I blame some of the parents. I have seen it more than once that the kid drops something and he wants to pick it up, the parent says, “No. Dirty. Let the cleaner do it”.
So they are teaching the children the wrong thing. I think the self-awareness is a problem. First, we don’t even see the rubbish. Then when we see the rubbish, we don’t see it as our problem. We see it as the cleaner’s problem, we see it as the foreigner’s problem (for littering), we see it as education system’s problem.
But the fundamental problem is a lack of consideration for one another. In health care, we say a rash on the skin is a symptom. This is a symptom. The disease is actually our values and our lack of consideration for one another.
Q: Do you think we have to bring down the number of cleaners in Singapore?
I certainly think so. Taipei, with a few million people, has 5,000 cleaners. Singapore, we have five million people and 70,000 cleaners. That’s two Singapore armies. It’s quite ridiculous.
Productivity is not just about sweeping very productively. Real productivity is when people don’t throw rubbish around.

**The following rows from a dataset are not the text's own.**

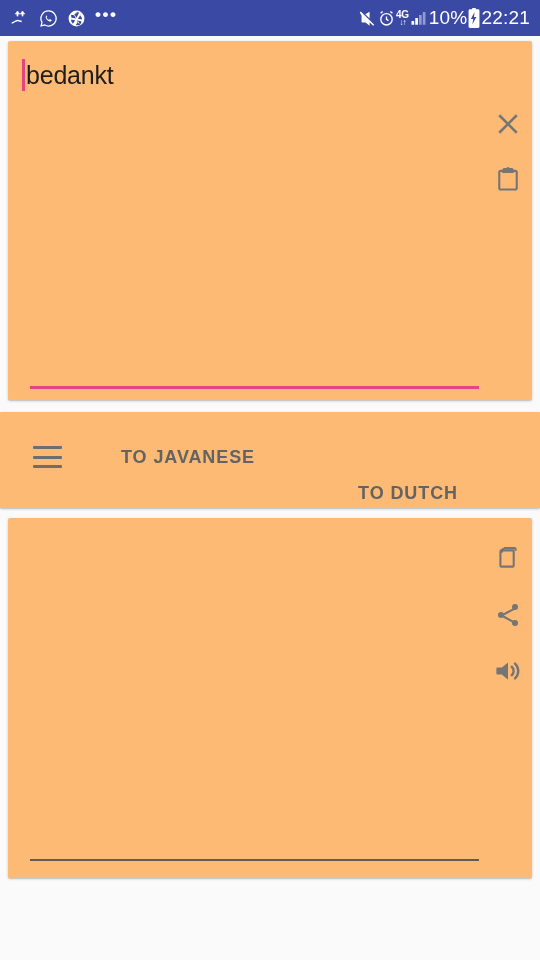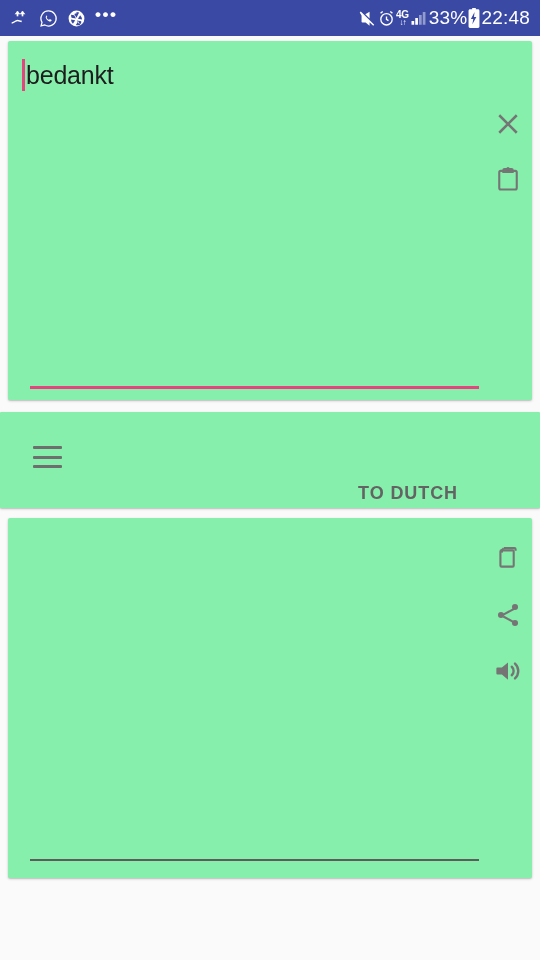--- a/index.html
+++ b/index.html
@@ -67,21 +67,21 @@
     letter-spacing: -0.3px;
   }
   .sb-4g .g-arrows {
     font-size: 8px;
     letter-spacing: -1px;
     margin-top: -1px;
   }
 
   
   .card {
-    background: #86efac;
+    background: #fdba74;
     box-shadow: 0 1px 3px rgba(0,0,0,0.18), 0 1px 1px rgba(0,0,0,0.10);
     box-sizing: border-box;
     position: absolute;
   }
 
   .card-input {
     left: 8px;
     top: 41px;
     width: 524px;
     height: 359px;
@@ -263,30 +263,30 @@
 
     <span class="sb-icon">
       <svg width="20" height="18" viewBox="0 0 24 24">
         <rect x="2" y="16" width="3.6" height="5" fill="#ffffff"></rect>
         <rect x="7" y="12" width="3.6" height="9" fill="#ffffff"></rect>
         <rect x="12" y="8" width="3.6" height="13" fill="#ffffff" opacity="0.45"></rect>
         <rect x="17" y="4" width="3.6" height="17" fill="#ffffff" opacity="0.45"></rect>
       </svg>
     </span>
 
-    <span class="sb-text">33%</span>
+    <span class="sb-text">10%</span>
 
     <span class="sb-icon">
       <svg width="14" height="20" viewBox="0 0 14 22" fill="#ffffff">
         <path d="M5 0h4v1.5h2.4A1.6 1.6 0 0 1 13 3.1V20.4c0 .9-.7 1.6-1.6 1.6H2.6A1.6 1.6 0 0 1 1 20.4V3.1c0-.9.7-1.6 1.6-1.6H5V0z"></path>
         <path d="M7.6 4.5L3.6 12h2.6l-1 6 4.4-8H7l.6-5.5z" fill="#3a49a4"></path>
       </svg>
     </span>
 
-    <span class="sb-text">22:48</span>
+    <span class="sb-text">22:21</span>
   </div>
 </div>
 
 <div class="card card-input">
 
   <div class="input-text-wrap">
     <span class="caret"></span>
     <span class="input-text">bedankt</span>
   </div>
 
@@ -313,20 +313,21 @@
 
 <div class="card card-bar">
   <div class="bar-inner">
 
     <div class="hamburger">
       <span></span>
       <span></span>
       <span></span>
     </div>
 
+    <div class="lang-btn lang-to-javanese">TO JAVANESE</div>
 
     <div class="lang-btn lang-to-dutch">TO DUTCH</div>
   </div>
 </div>
 
 <div class="card card-output">
 
 
   <div class="output-underline"></div>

Today, Singapore is rich, Singapore can spend. Singapore today is where Japan was 20 years ago. But what happened to Japan is that they splurged. And you know what is dangerous? The age profile of Singaporeans is almost what Japan was 20 years ago. So we will get older. Can we be so rich (forever) as to be able to afford this large number of foreign cleaners? Singaporeans will demand a higher wage.
No First World country serves you a cup of coffee for $1 (like here). Can we pay the cleaner $1,500 to $2,000 a month and then keep the service & conservancy charges (for residents) as it is?
So if we want to keep the charges low, we’d better clean up our act. It is a fairy tale that you can pay the cleaners more, have the same number of cleaners and not increase the charges. Anyway, why do we need so many cleaners to begin with? Other countries are not like that.
Q: Do you think Singapore can ever reach a Japanese or Taiwanese level of cleanliness?
I hope so. But we should do it soon. There are people who say, “Oh, you’ve to wait for another generation”. But another generation will be even worse.
Look at the Taiwanese. Their background is similar to ours, immigrants from the southern part of China. (The Public Hygiene Council) went to Taipei recently to see how they do it. We went to three schools and it was the same: There are no cleaners in the school. The children clean it three times a day – in the morning before they start, midday and then after classes.
And (the principals and teachers) were adamant it is part of education. It’s character education, teaching yourself to be self-reliant and teaching you to use your hands. And to respect labour, to respect people who use their hands. So, in Taiwan, the cleaners are not seen as doing a “low-down” job. Many are graduates. It is a profession. So, I totally agree that schools in Singapore should be bolder. I’m trying to persuade some of the principals to do it here and remove most of the cleaners.
Don’t have cleaning as a punishment for students (as it is done now). Cleaning is part of life. After all, you use the classroom, you clean the classroom.
Q: Most Singaporeans will say, I don’t litter! The problem is not with me.
The most important thing is that the majority of Singaporeans, who don’t litter, set that good example. But there is also the sin of omission. Which is that when we see people litter or we see people behaving badly, we choose to keep quiet. That itself allows ugly people to behave badly. So here’s the problem. If we choose to say nothing, you are the problem.
Whenever I see people leave a mess or litter, I make it a point to give a big smile and say, “Excuse me, Sir, I hope you don’t mind, I don’t think you should do that”. Out of every 20, 10 or 12 will be embarrassed and say, “Sorry, sorry”, and they will pick it up. About six or seven will give you a dirty look and ignore you. And one in 20 will give me a scolding: “Who are you to tell me that?”
But it’s okay because you’re able to influence people. Let’s face it, the problem is us, it’s our problem.